When you picture someone with a substance use disorder, you may think of the homeless man or woman begging for change on the street or the person you read about in the paper arrested for theft. This stereotype is untrue and dangerous. Additionally, it only fuels stigma.

Addiction does not respect an individual’s social status or net worth.

According to “Managing Your Recovery from Addiction: A Guide for Executives, Senior Managers, and Other Professionals” by O’Connell, Carruth, and Bevvino, approximately 10% of individuals in leadership roles are suffering from a substance use disorder. Corporate leadership has a severe substance dependency issue.

Anyone can suffer from addiction, including successful CEOs and business executives.

Unfortunately, this problem is often poorly managed or overlooked entirely. Boards and companies may lose millions of dollars by ignoring the issue due to bad decision making, reduced organizational effectiveness, and lost productivity. Approaching and addressing the issue of addiction with corporate leaders is extremely difficult. Leaders have flexible schedules, high levels of wealth, and little direct supervision making it easier for them to hide their use.

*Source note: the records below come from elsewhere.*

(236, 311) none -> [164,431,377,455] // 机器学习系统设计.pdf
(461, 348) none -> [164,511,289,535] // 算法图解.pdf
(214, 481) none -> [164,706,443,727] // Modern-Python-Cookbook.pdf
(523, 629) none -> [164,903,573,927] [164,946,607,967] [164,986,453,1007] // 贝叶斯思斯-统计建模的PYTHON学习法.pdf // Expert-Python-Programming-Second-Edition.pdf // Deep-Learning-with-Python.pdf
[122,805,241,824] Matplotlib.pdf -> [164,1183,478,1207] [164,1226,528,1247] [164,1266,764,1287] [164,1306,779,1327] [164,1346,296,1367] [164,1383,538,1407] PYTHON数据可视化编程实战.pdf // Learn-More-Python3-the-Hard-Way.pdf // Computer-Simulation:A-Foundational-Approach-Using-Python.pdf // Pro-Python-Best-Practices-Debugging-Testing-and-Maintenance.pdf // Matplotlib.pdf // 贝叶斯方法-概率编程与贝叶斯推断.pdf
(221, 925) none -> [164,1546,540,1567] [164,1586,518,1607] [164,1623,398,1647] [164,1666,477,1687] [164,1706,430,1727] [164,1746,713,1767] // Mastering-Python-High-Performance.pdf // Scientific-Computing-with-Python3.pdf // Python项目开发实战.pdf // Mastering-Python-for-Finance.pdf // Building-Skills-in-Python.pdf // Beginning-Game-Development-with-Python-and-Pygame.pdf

A lack of local accountability for individuals in upper levels of leadership can be dangerous.

Leadership professionals may be shielded from their employees knowing of their substance use issues. For example, suppose a subordinate noticed a problem. They may not confront their supervisor out of fear since people in corporate leadership are influential individuals who may impact their professional future negatively. By the nature of their influential positions, business leaders who demand loyalty may discourage employees from questioning their behavior.

The ability to conceal drinking or drug use makes identifying problems with leaders difficult.

Professional leaders have outstanding personal social and management skills; they are problem solvers and risk-takers. If those same skills mask drinking or drug use, it may be impossible to tell a problem from the outside. A typical description used is that the person is a “high-functioning” alcoholic or addict. Some would say the phrase should be “still functioning.” Many people can hold down a good job while still drinking or using. They seem to have a happy home life and appear normal while suffering from a substance use disorder.

Fortunately, corporate culture has started recognizing the risks to professional leaders.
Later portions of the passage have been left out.